A view of Thumb Butte, above, through towering ponderosa pines is among the main perks of a hike near the White Rock parking area west of Prescott. The parking lot is located west of the main Thumb Butte trailhead on Thumb Butte Road.

Photo by Cindy Barks.

A view of Thumb Butte, above, through towering ponderosa pines is among the main perks of a hike near the White Rock parking area west of Prescott.
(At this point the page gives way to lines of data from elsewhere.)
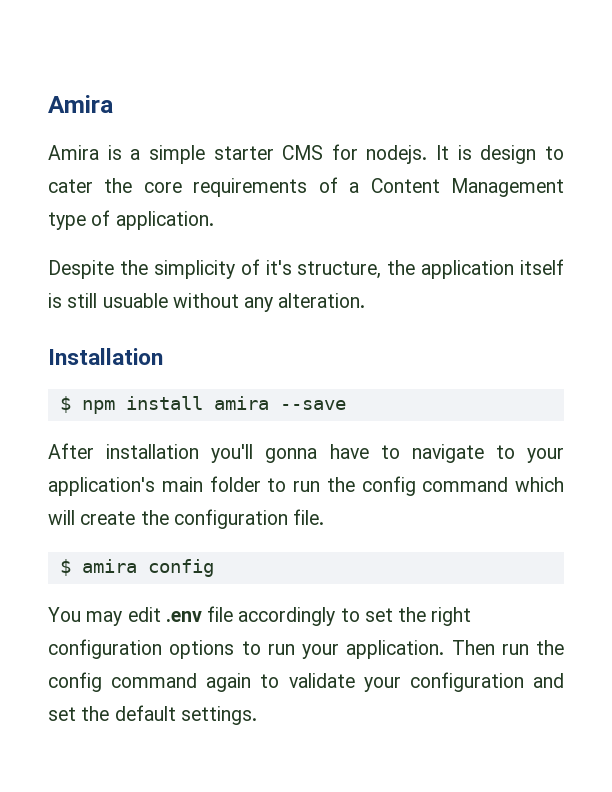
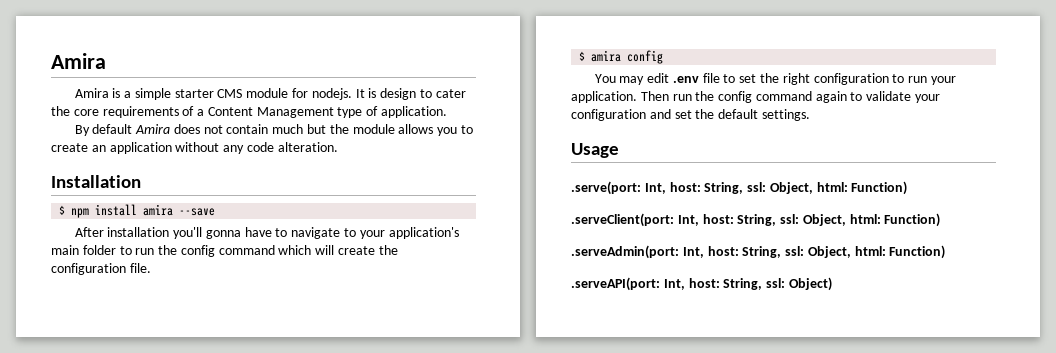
(324, 152) none -> [246,88,289,98] module
[48,259,564,279] [48,293,168,308] Despite the simplicity of it's structure, the application itself is still usuable -> [74,124,473,136] [51,142,172,154] By default Amira does not contain much but the module allows you to create an application
(274, 304) none -> [246,142,274,152] code
[238,607,336,626] accordingly -> (720, 78) none
[169,640,235,659] options -> (889, 79) none
(257, 715) none -> [571,143,619,158] [571,181,908,195] [571,213,941,227] [571,245,946,259] [571,277,832,291] // Usage // .serve(port: Int, host: String, ssl: Object, html: Function) // .serveClient(port: Int, host: String, ssl: Object, html: Function) // .serveAdmin(port: Int, host: String, ssl: Object, html: Function) // .serveAPI(port: Int, host: String, ssl: Object)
The parking lot is located west of the main Thumb Butte trailhead on Thumb Butte Road.

Sit in the new White Rock parking lot off Thumb Butte Road for a time, and you’re likely to see mountain bikers, horseback riders, and hikers all setting out on their individual forest adventures.

Chances are they won’t all be heading in the same direction, though.
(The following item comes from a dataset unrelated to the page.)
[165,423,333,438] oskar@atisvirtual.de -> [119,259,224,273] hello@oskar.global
That is because the White Rock lot, which lies about 1.6 miles west of the main Thumb Butte trailhead on Thumb Butte Road, serves as a crossroads for recreation in the Prescott National Forest west of Prescott.

“It’s a great starting point,” Jason Williams, trails and wilderness manager for the Prescott National Forest, said of the new parking lot. “There are a tremendous number of loops on both sides of (Thumb Butte Road).”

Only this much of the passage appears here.